### Data
****

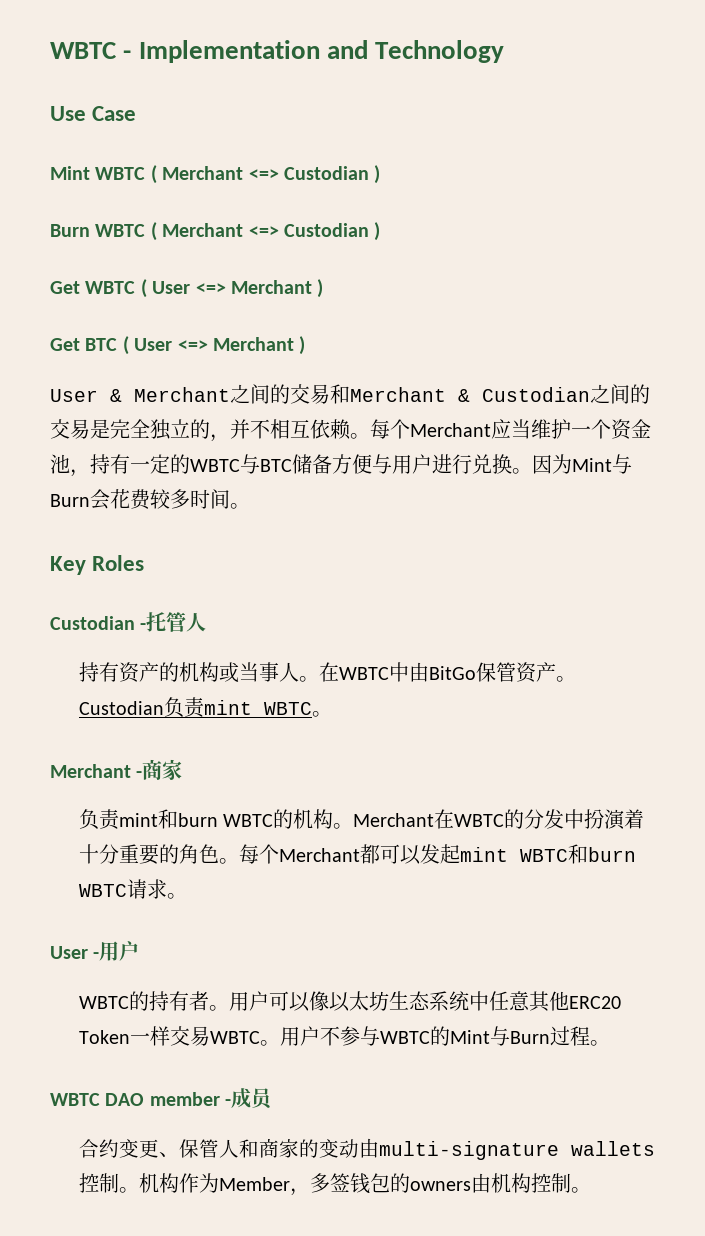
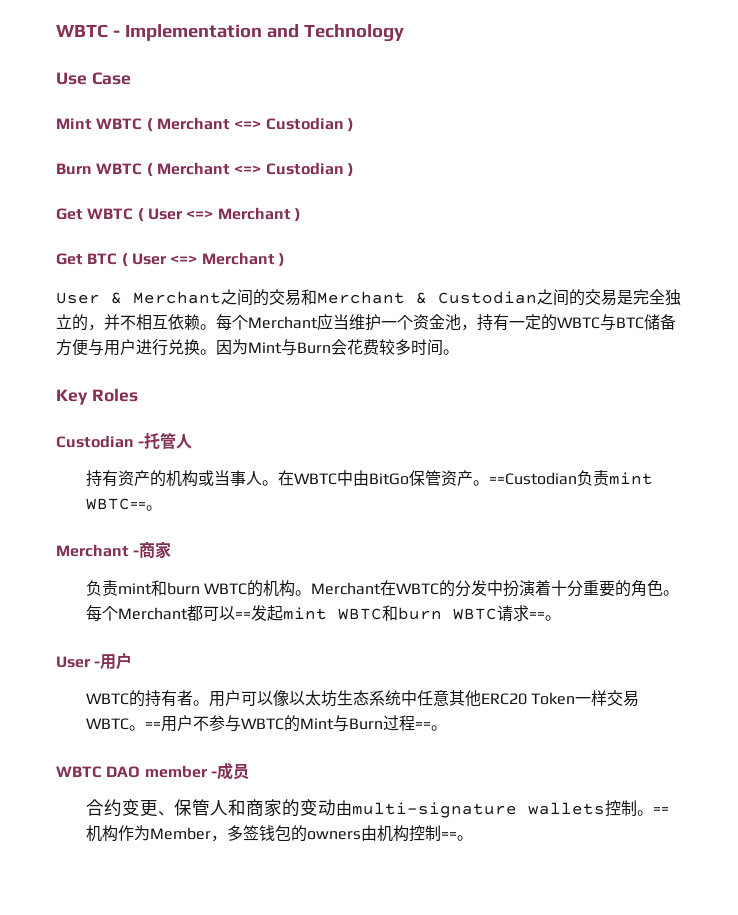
- Custodian负责mint WBTC。
+ ==Custodian负责mint WBTC==。
- 每个Merchant都可以发起mint WBTC和burn WBTC请求。
+ 每个Merchant都可以==发起mint WBTC和burn WBTC请求==。
- 用户不参与WBTC的Mint与Burn过程。
+ ==用户不参与WBTC的Mint与Burn过程==。
- 机构作为Member，多签钱包的owners由机构控制。
+ ==机构作为Member，多签钱包的owners由机构控制==。

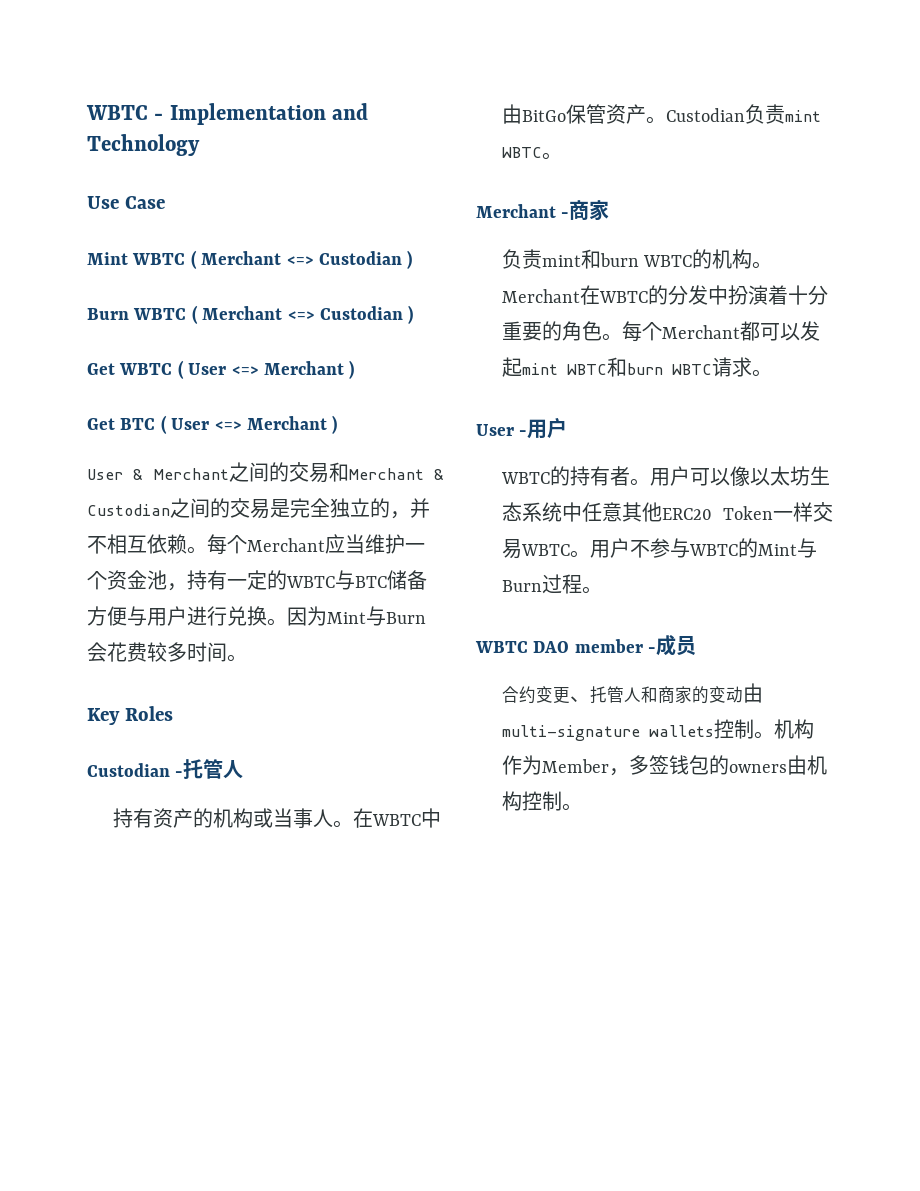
- ==Custodian负责mint WBTC==。
+ Custodian负责mint WBTC。
- 每个Merchant都可以==发起mint WBTC和burn WBTC请求==。
+ 每个Merchant都可以发起mint WBTC和burn WBTC请求。
- ==用户不参与WBTC的Mint与Burn过程==。
+ 用户不参与WBTC的Mint与Burn过程。
- 合约变更、保管人和商家的变动由multi-signature wallets控制。
+ 合约变更、托管人和商家的变动由multi-signature wallets控制。
- ==机构作为Member，多签钱包的owners由机构控制==。
+ 机构作为Member，多签钱包的owners由机构控制。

****

### Task objective
What lines in the data hold the word "每个Merchant都可以发起mint"? Return them.

### Answer to this exercise
- 每个Merchant都可以发起mint WBTC和burn WBTC请求。
+ 每个Merchant都可以发起mint WBTC和burn WBTC请求。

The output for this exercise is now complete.